** Opening DATA EXCERPTS block **

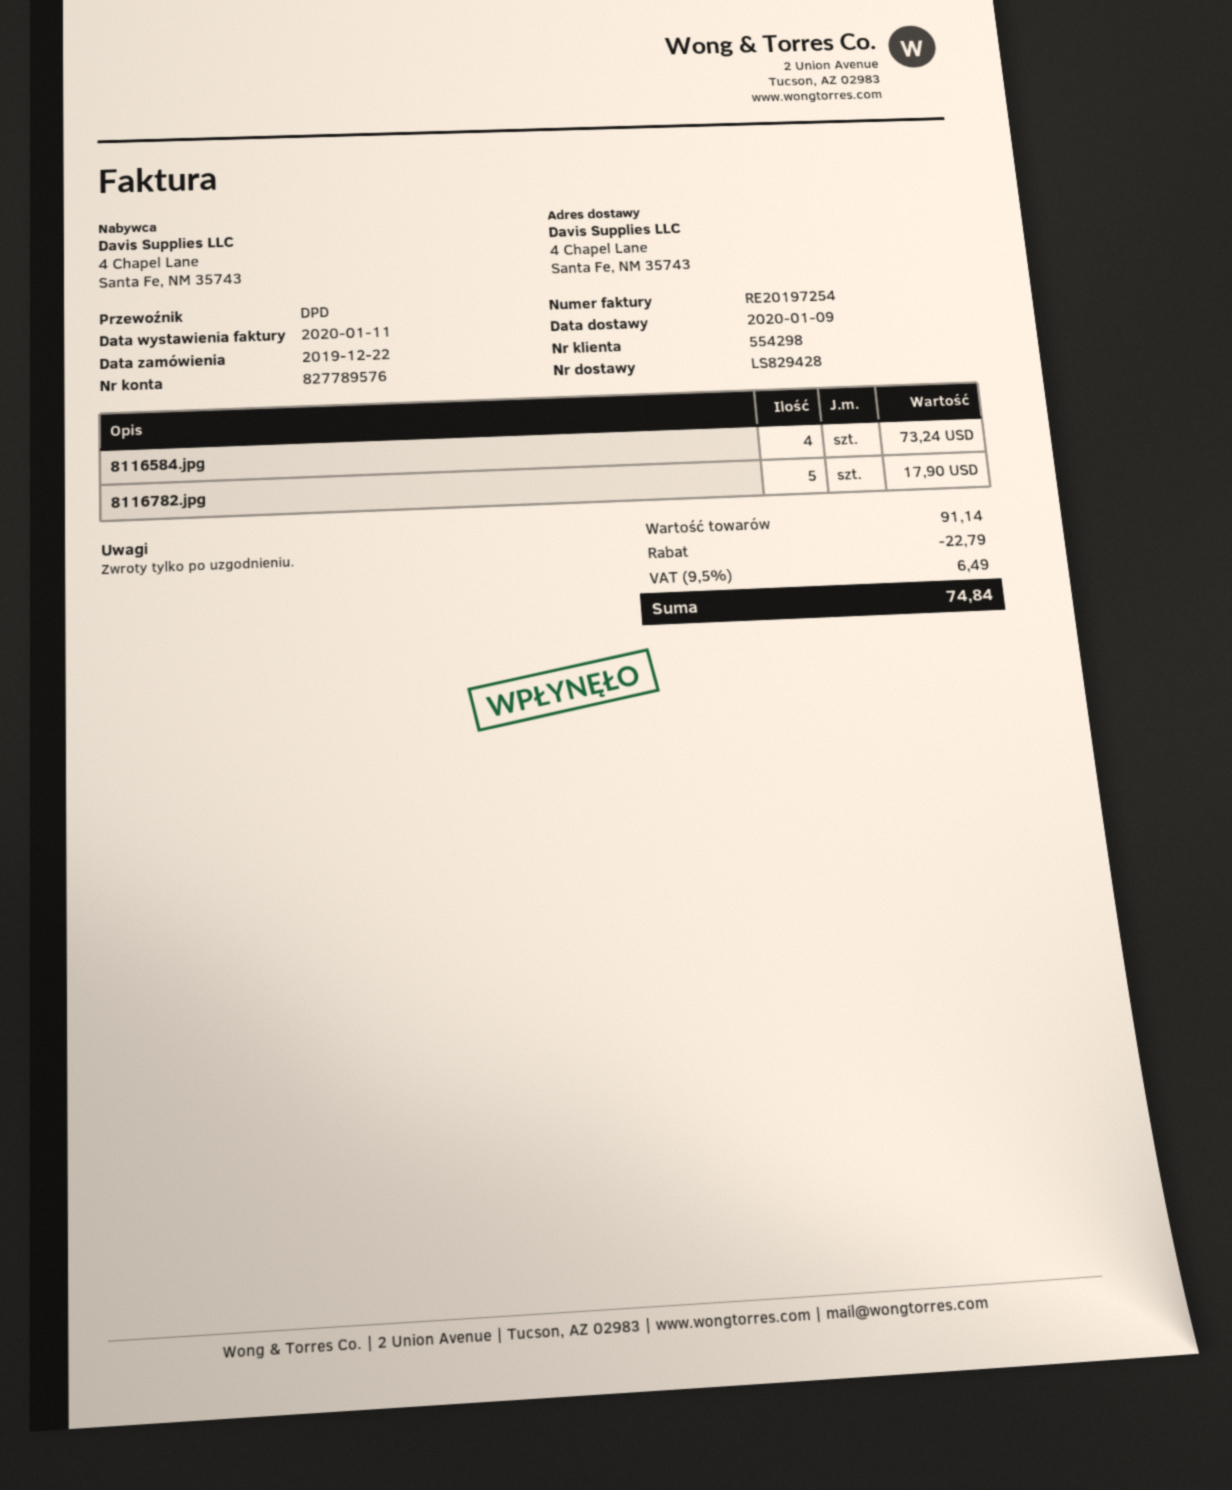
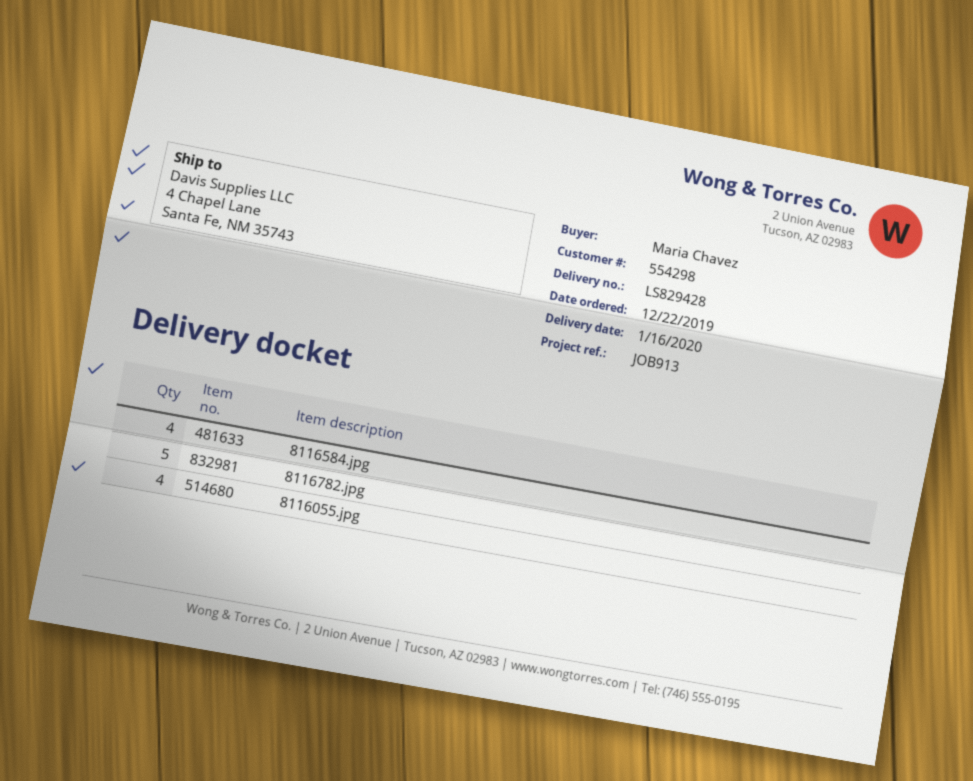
delivery date: 2020-01-09 -> 2020-01-16
8116055.jpg: none -> 4

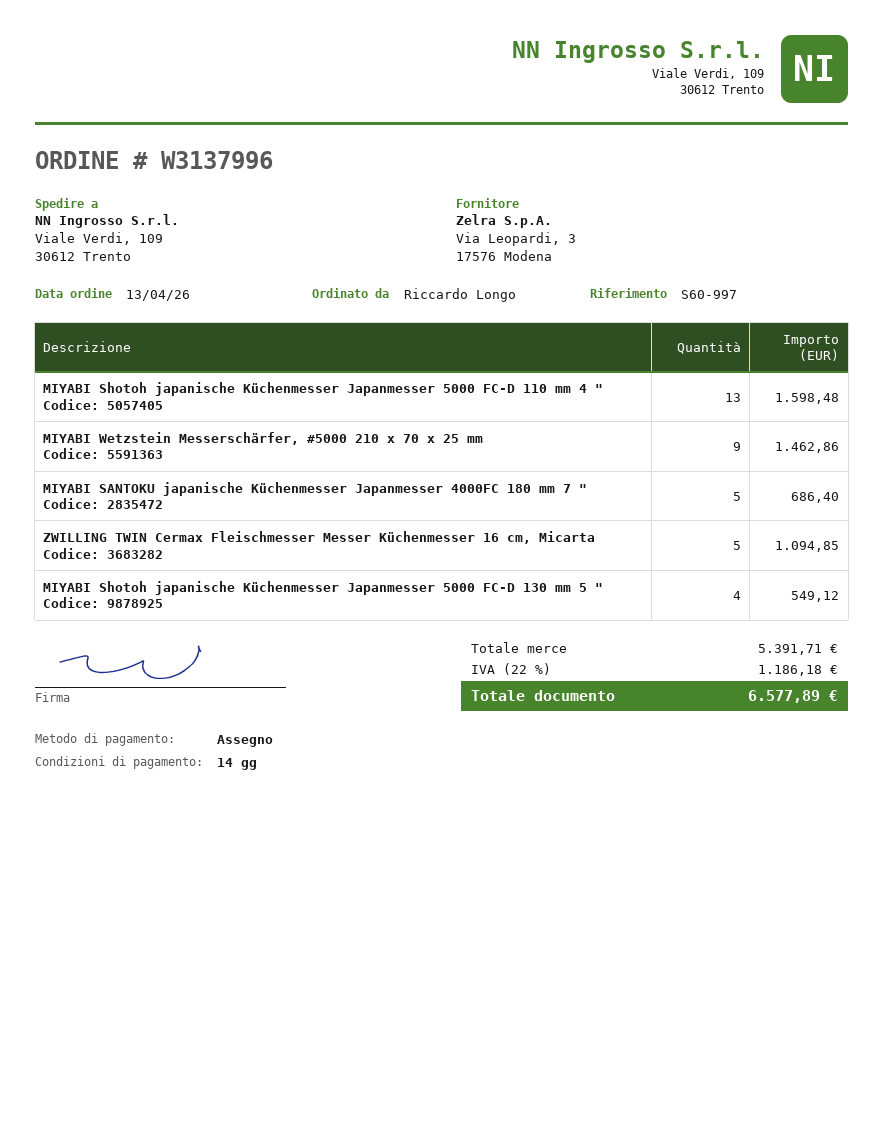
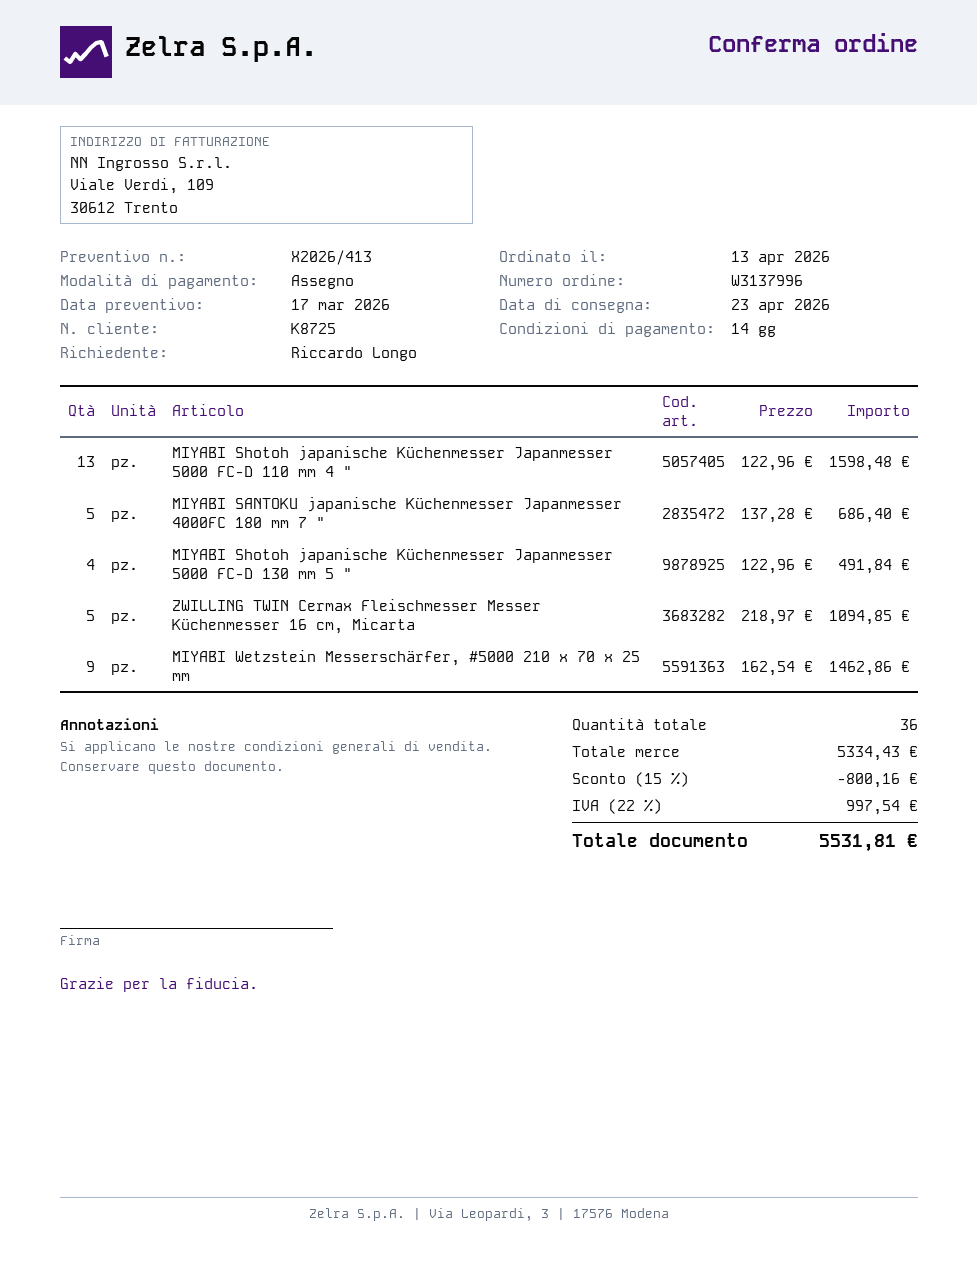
MIYABI Shotoh japanische Küchenmesser Japanmesser 5000 FC-D 130 mm 5 ": 4 for 549.12 -> 4 for 491.84
subtotal: 5391.71 -> 5334.43
discount: none -> 15% = 800.16
tax: 22% = 1186.18 -> 22% = 997.54
total: 6577.89 -> 5531.81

** Closing DATA EXCERPTS block **

> _TASK OBJECTIVE_
Within the entries, find all lines that contain "none" and copy each one.

> _RESPONSE BOX_
8116055.jpg: none -> 4
discount: none -> 15% = 800.16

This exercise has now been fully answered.